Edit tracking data
⟨
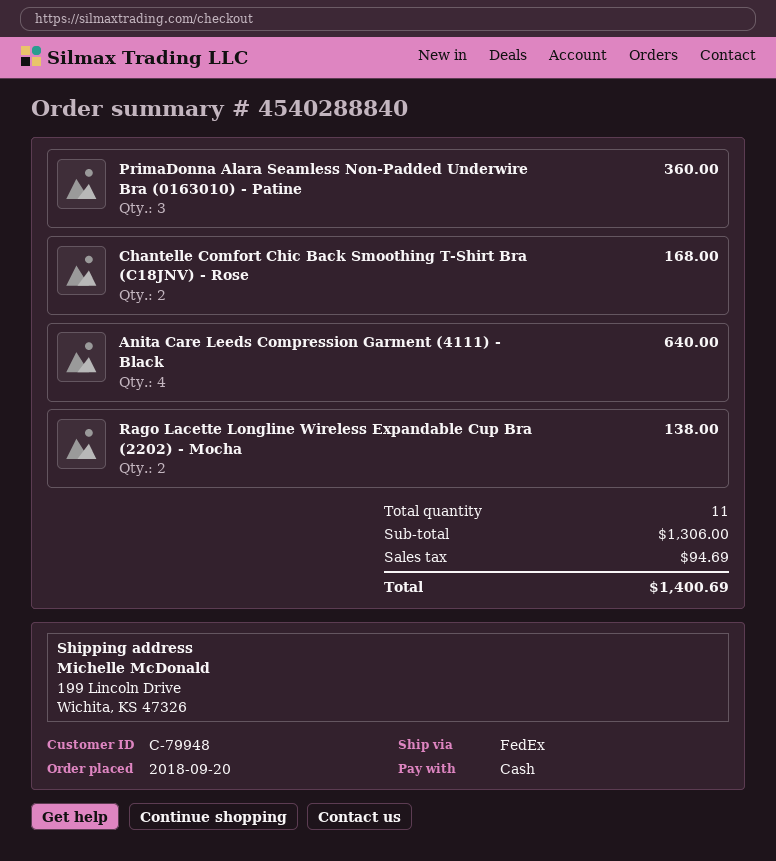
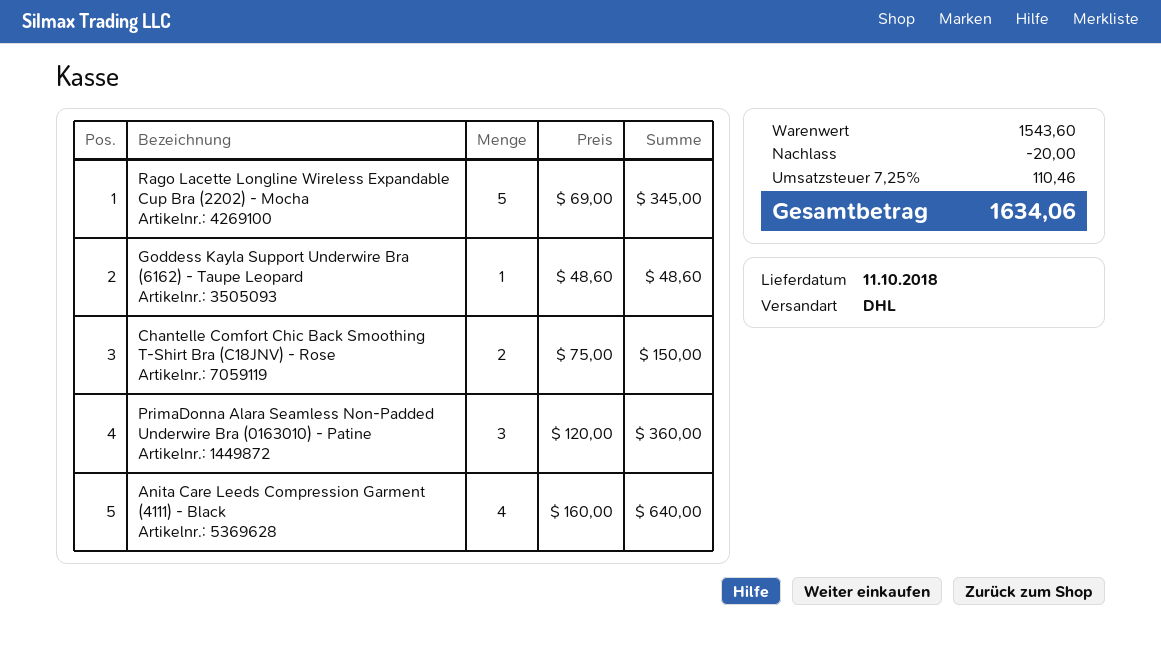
shipping method: FedEx -> DHL
Chantelle Comfort Chic Back Smoothing T-Shirt Bra (C18JNV) - Rose: 2 for 168.00 -> 2 for 150.00
Rago Lacette Longline Wireless Expandable Cup Bra (2202) - Mocha: 2 for 138.00 -> 5 for 345.00
Goddess Kayla Support Underwire Bra (6162) - Taupe Leopard: none -> 1 for 48.60
subtotal: 1306.00 -> 1543.60
discount: none -> 20.00
tax: 94.69 -> 110.46
total: 1400.69 -> 1634.06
⟩
■ THE PROBLEM
In the records above, find each line holding "none" and copy it.

■ RESULT BELOW
Goddess Kayla Support Underwire Bra (6162) - Taupe Leopard: none -> 1 for 48.60
discount: none -> 20.00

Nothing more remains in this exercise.